## YOUR ASSIGNMENT
Nothing in the data should change when you return it, but leave the pictures out.
[DATA Boundary: Start]
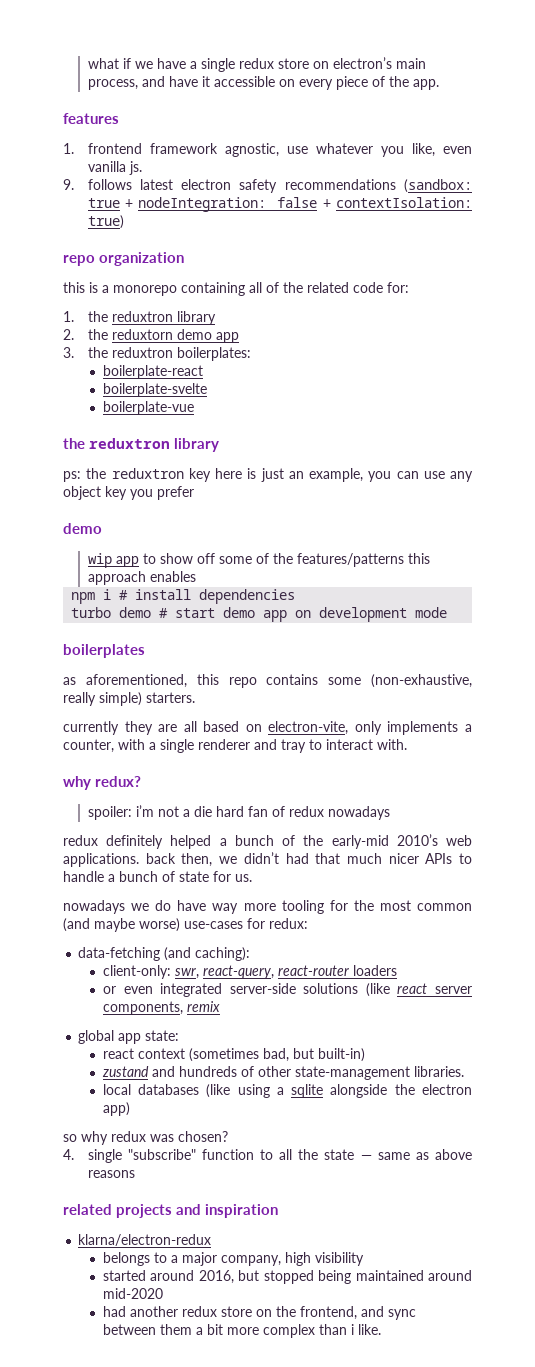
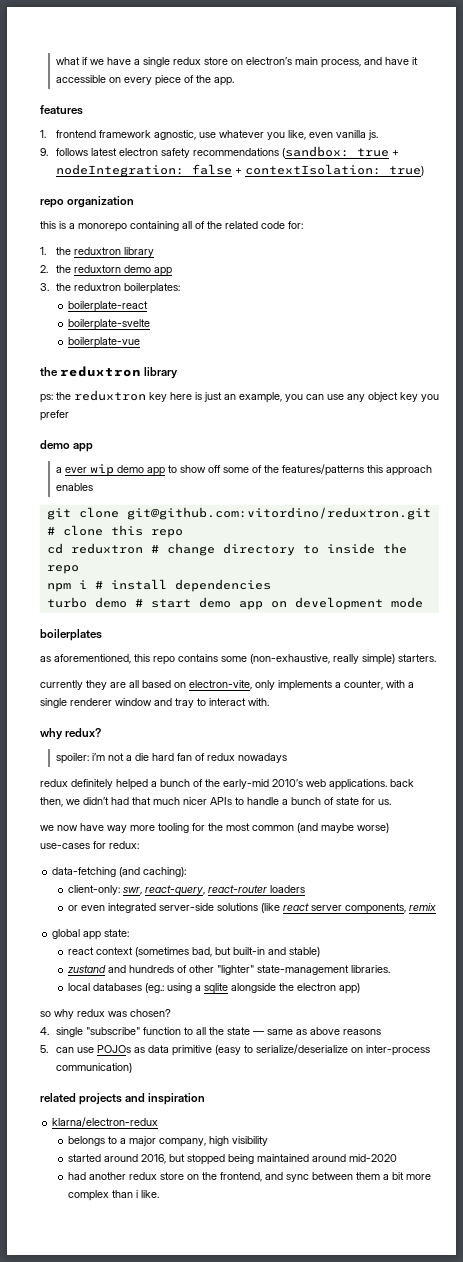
  ps: the reduxtron key here is just an example, you can use any object key you prefer
- demo
- wip app to show off some of the features/patterns this approach enables
+ demo app
+ a ever wip demo app to show off some of the features/patterns this approach enables
+ git clone git@github.com:vitordino/reduxtron.git # clone this repo
+ cd reduxtron # change directory to inside the repo
- currently they are all based on electron-vite, only implements a counter, with a single renderer and tray to interact with.
+ currently they are all based on electron-vite, only implements a counter, with a single renderer window and tray to interact with.
- nowadays we do have way more tooling for the most common (and maybe worse) use-cases for redux:
+ we now have way more tooling for the most common (and maybe worse) use-cases for redux:
- react context (sometimes bad, but built-in)
+ react context (sometimes bad, but built-in and stable)
- zustand and hundreds of other state-management libraries.
+ zustand and hundreds of other "lighter" state-management libraries.
- local databases (like using a sqlite alongside the electron app)
+ local databases (eg.: using a sqlite alongside the electron app)
+ 5. can use POJOs as data primitive (easy to serialize/deserialize on inter-process communication)

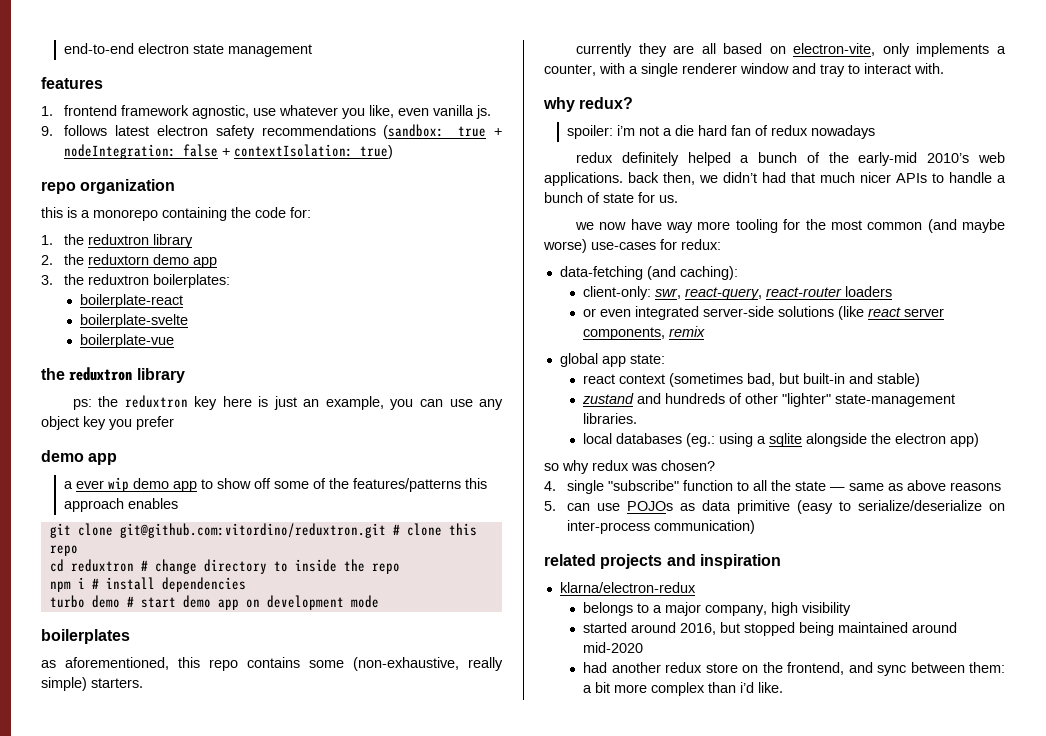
- what if we have a single redux store on electron’s main process, and have it accessible on every piece of the app.
+ end-to-end electron state management
- this is a monorepo containing all of the related code for:
+ this is a monorepo containing the code for:
- had another redux store on the frontend, and sync between them a bit more complex than i like.
+ had another redux store on the frontend, and sync between them: a bit more complex than i’d like.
[DATA Boundary: End]
## ANSWER TO THIS PROBLEM
  ps: the reduxtron key here is just an example, you can use any object key you prefer
- demo
- wip app to show off some of the features/patterns this approach enables
+ demo app
+ a ever wip demo app to show off some of the features/patterns this approach enables
+ git clone git@github.com:vitordino/reduxtron.git # clone this repo
+ cd reduxtron # change directory to inside the repo
- currently they are all based on electron-vite, only implements a counter, with a single renderer and tray to interact with.
+ currently they are all based on electron-vite, only implements a counter, with a single renderer window and tray to interact with.
- nowadays we do have way more tooling for the most common (and maybe worse) use-cases for redux:
+ we now have way more tooling for the most common (and maybe worse) use-cases for redux:
- react context (sometimes bad, but built-in)
+ react context (sometimes bad, but built-in and stable)
- zustand and hundreds of other state-management libraries.
+ zustand and hundreds of other "lighter" state-management libraries.
- local databases (like using a sqlite alongside the electron app)
+ local databases (eg.: using a sqlite alongside the electron app)
+ 5. can use POJOs as data primitive (easy to serialize/deserialize on inter-process communication)

- what if we have a single redux store on electron’s main process, and have it accessible on every piece of the app.
+ end-to-end electron state management
- this is a monorepo containing all of the related code for:
+ this is a monorepo containing the code for:
- had another redux store on the frontend, and sync between them a bit more complex than i like.
+ had another redux store on the frontend, and sync between them: a bit more complex than i’d like.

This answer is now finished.